Mediation either with a private mediator paid for by the parties or Judicial Dispute Resolution (JDR) which uses a Justice of the Court of Queen’s Bench of Alberta as a mediator has become highly popular and successful in Alberta in recent years.
However the outcome your injury lawyer achieves for you is a function of how skilled and how sophisticated he or she is in the art of negotiation. This blog will discuss some of the finer points of negotiation which must be implemented to maximize a personal injury settlement.
Firstly, prior to entering the mediation you must know what your end goal is. The end goal informs your decision making process during the day when offers begin to happen back and forth. If you do not know what your end goal is you could end up accepting or rejecting offers that in hindsight should have not been accepted or rejected.
Secondly, there is a tendency among some less sophisticated lawyers to enter into a mediation or negotiation with the adversarial approach they have been schooled in for years which is to argue and persuade. However, at mediation a sophisticated negotiator will ask questions and listen to the answers. You want to ask questions to find out why the other side is putting forth a certain position. Why gets to “interests”, not “positions”. A position is what the other side wants. An interest is why they want it. Interest based negotiations are more effective.
Thirdly, maximize your leverage in negotiation. In a personal injury claim your leverage is created by being completely prepared and indeed close to a Court of Queen’s Bench trial. Often it is only the threat of a Court of Queen’s Bench trial which will cause the Alberta auto insurance company to offer a fair amount as if the case cannot be settled then it goes to trial and a judge will order the defendant’s insurance company to pay a fair amount, plus potentially costs of the victim in bringing the matter to trial. These costs can vary but can easily amount to $200,000.00 so this creates an incentive for the auto insurance company to be reasonable and settle.
Fourthly, design an “offer-concession strategy”. This deals with timing, speed, and size of offers and concessions. Most negotiators enter the offer-concession stage too soon. Be aware of the premature offer. The longer you wait to start and the longer you wait between moves, the less eager you appear, and vice versa. The size of the increments in the offers show how close you are getting to the end point – or to a failed negotiation if the increments in offers is small and the parties remain a large distance apart.
The injury lawyer and the client should figure out the concession pattern in dollar amounts before the mediation and devise three moves to get to a certain goal. Taper your moves to go to smaller and smaller concessions.
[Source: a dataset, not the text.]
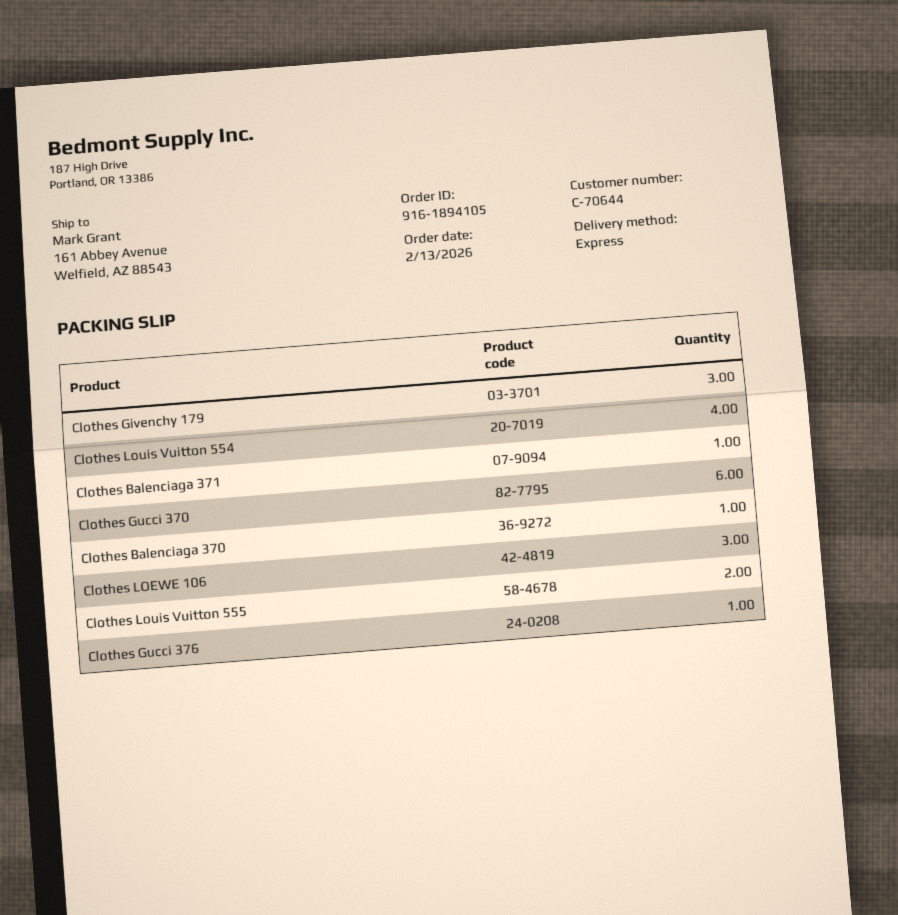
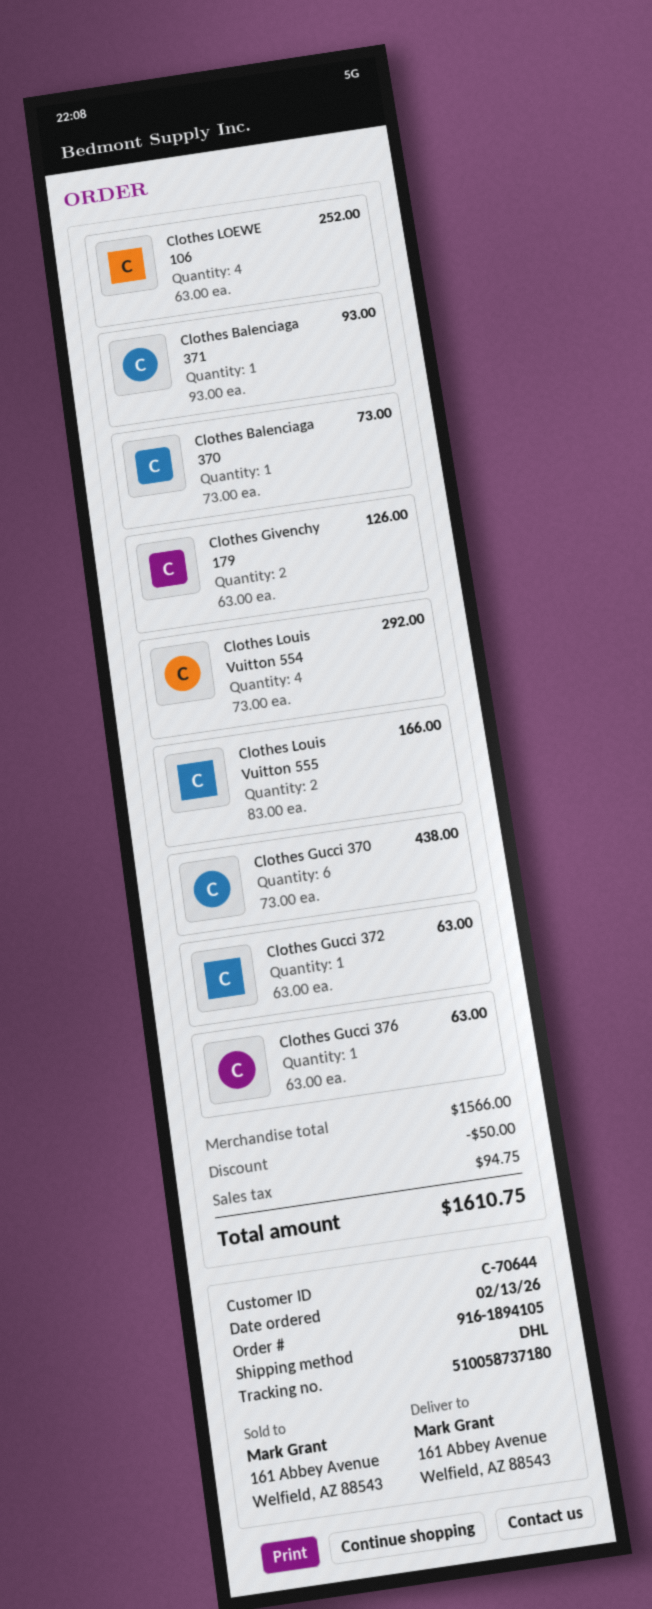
shipping method: express -> DHL
Clothes Givenchy 179: 3 -> 2
Clothes LOEWE 106: 3 -> 4
Clothes Gucci 372: none -> 1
Finally, you must remember to “do the dance” by that I mean you must be prepared to negotiate back and forth just like you do when you purchase a house, there are offers back and forth. There is a tendency sometimes to want to just come in with your first offer as your very best and final offer. The problem with this is the other side expects you to come in with a high offer and expects you to “do the dance”.
You cannot short circuit this process. The process has value as making movement or concessions has a great deal of psychological value for both sides. Mediation allows the dance to occur in one day, rather than months or years.
Negotiation and mediation is an art and a skill which takes years to develop and refine. Find a lawyer who has an understanding of the above points and you will have found a lawyer who has the necessary sophisticated negotiation skills to maximize your injury or fatal accident claim.